Virtual photons as force mediators in QED - really? If the photon is the force vector for EM interactions, e.g. electrons, how does each electron 'know' where the other one is so that it can send it a photon?  I've thought about this for a while. I know one could easily say "that's why they're virtual", but really this just says to me - "it's magic, and we don't really know, but it helps us to figure things out, and we haven't a clue how things REALLY work".
 A: These are just my thoughts as someone who studied the subject for a while:
The concept of virtual photons that mediate interaction should not be seen as "what really happens". A virtual photon is not a real object (hence the name "virtual"), but an artifact of perturbation theory. If we knew an effective way (or even "a" way) to do the calculations without perturbation theory, all we'd need is quantized fields. At no place would we see the need to introduce force mediation by virtual particles. So "what really happens" might just be a particle seeing the field created by another.
Now a field "makes sense", i.e. we are accustomed to them from classical theories and your question can be easily answered in this setting: The electron doesn't know where the other particle is, it just creates a field everywhere and the other particle reacts to it. 
It also sort of "makes sense" that the field should be quantized, i.e. excitations (like waves) have discrete values in energy, etc. We know this from ordinary quantum mechanics. This is all there is - this is what you can measure (and in this sense, this is "what is real"). 
However, we don't have a way to do QED (or QCD) without using perturbation theory and when we do perturbation theory, we obtain the virtual photons. So in a sense, we do have an intuition what really happens (field theory + quantum mechanics), but that doesn't help us in doing calculations. To do this, we need perturbation theory and in order to "understand" the results of perturbation theory, it is nice to think about the virtual particles as actual particles mediating the force, just in the way anna v says. 
A: 
If the photon is the force vector for EM interactions, e.g. electrons, how does each electron 'know' where the other one is so that it can send it a photon? 

Virtual particles are in the realm of quantum mechanics, which is the framework necessary to describe the behavior of the micro world, with dimensions compatible with hbar.
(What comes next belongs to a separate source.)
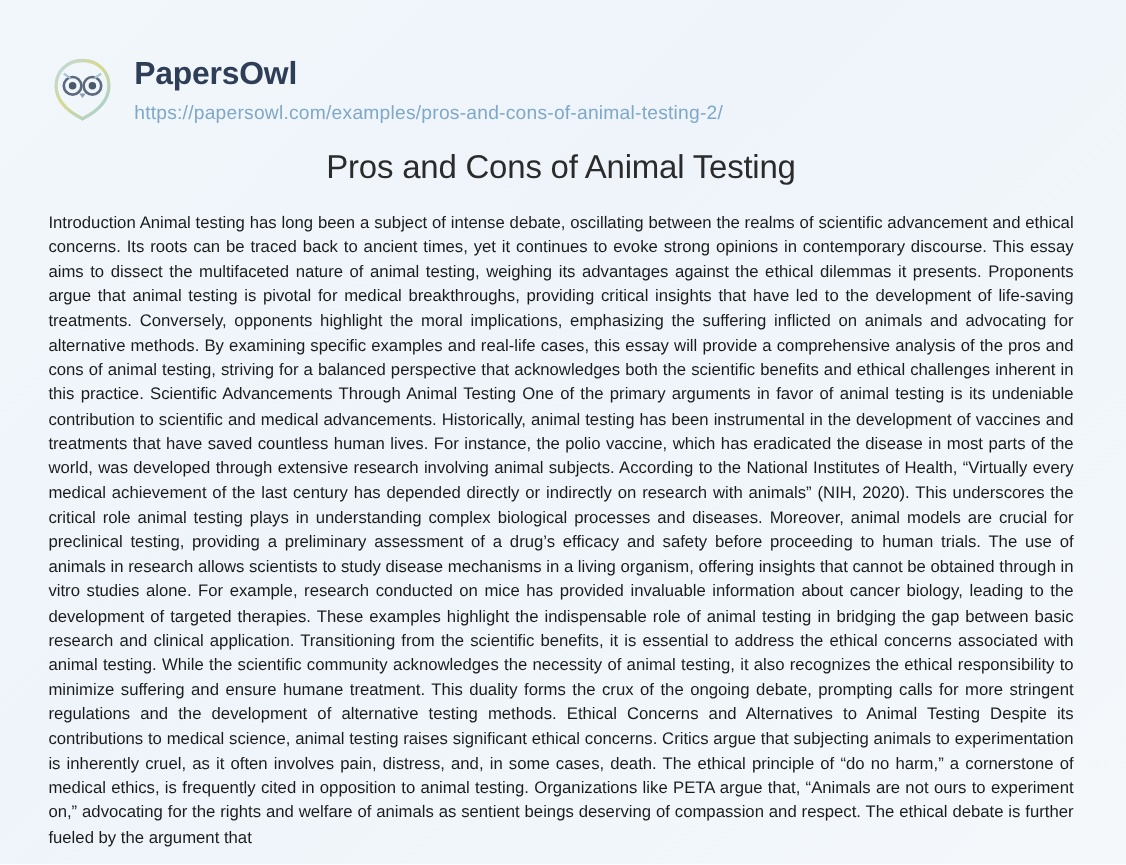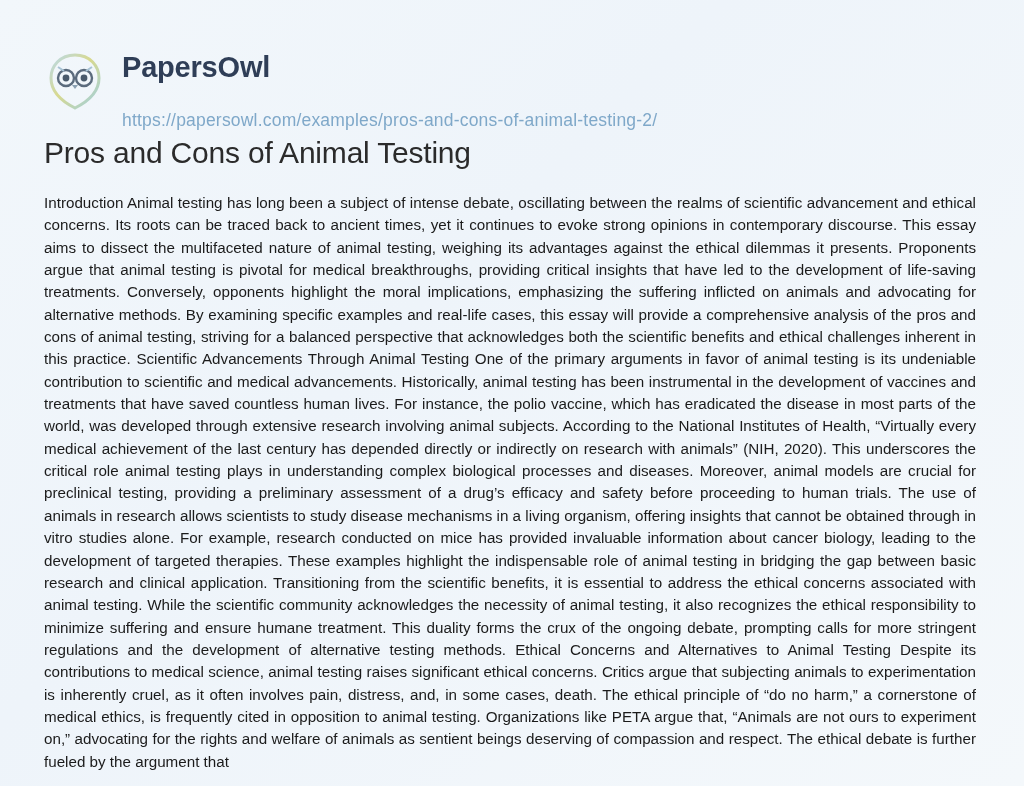"https://papersowl.com/examples/pros-and-" .brand-url { margin-top: 26px -> 8px }
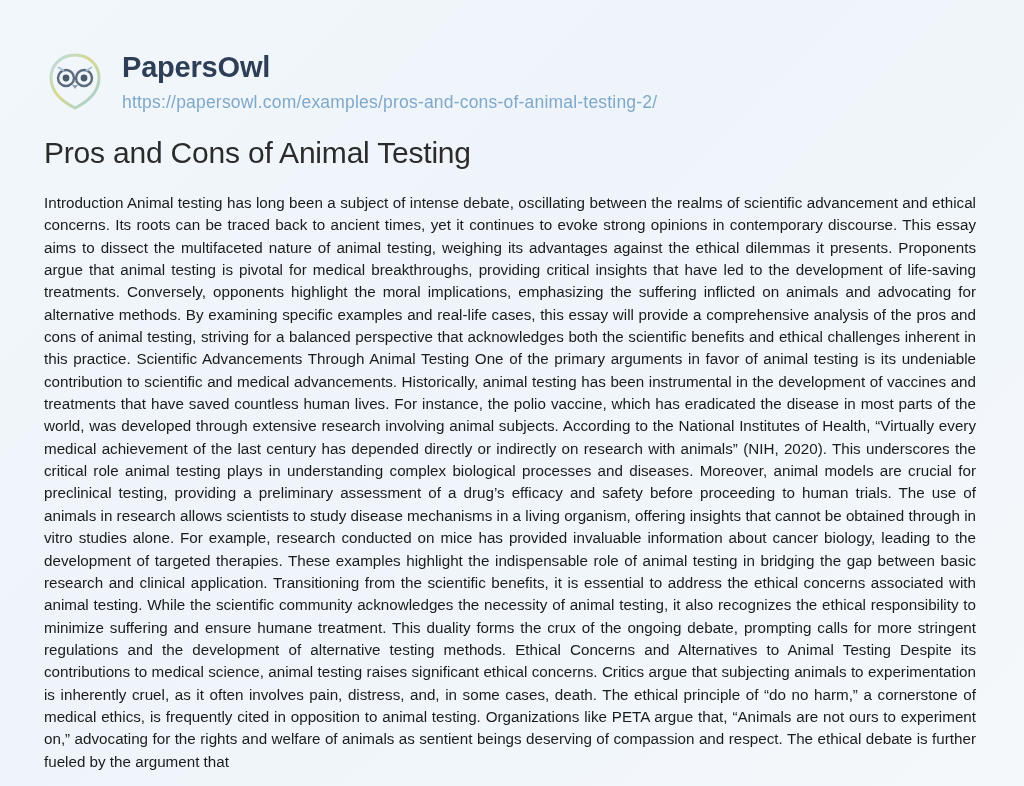"Pros and Cons of Animal" .doc-title { text-align: none -> center }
They have been postulated ever since Feynman diagrams became the tool for calculating interactions at the elementary particle level, and are the internal lines in these diagrams. They carry the quantum numbers of the named particles but not the mass, which can be off mass shell.
In the classical framework the electron has an electric field that extends to infinity and your question does not arise. The field of other electrons interfere with its field and the interference is how an electron "knows", of the existence of the others.
Physics though is continuous. The classical framework emerges from the quantum mechanical smoothly.  In the quantum mechanical framework the existence of another electron in the universe of the first electron generates a  probability of interaction between them with the exchange of a virtual photon, calculable by a simple Feynman diagram. 

The probability is very very low if the distances and momenta are not within range of hbar values. 

I've thought about this for a while. I know one could easily say "that's why they're virtual", 

It is called a virtual photon because it carries the quantum numbers of the photon though its mass in the diagram can be different from zero. 

but really this just says to me - "it's magic, and we don't really know, but it helps us to figure things out, and we haven't a clue how things REALLY work".

Define magic, and define REAL.
Physics is the way to organize observations in mathematical models so that magic can be reduced to a few postulates and mathematical models. The magic of previous centuries is the physics of this one.
The Feynman diagrams work in calculating very complex interactions of elementary particles very accurately. That is REAL for a physicist.  Calling the mediating lines in the diagrams by the on mass shell name of the particles helps in keeping track of the quantum numbers in the diagrams written down and then calculated. That is all.
At the microcosm the only tools we have are macroscopic measurements of what we calculate, when these work we define the models as really describing the microcosm. For everyday life classical fields are more than enough to describe real observations.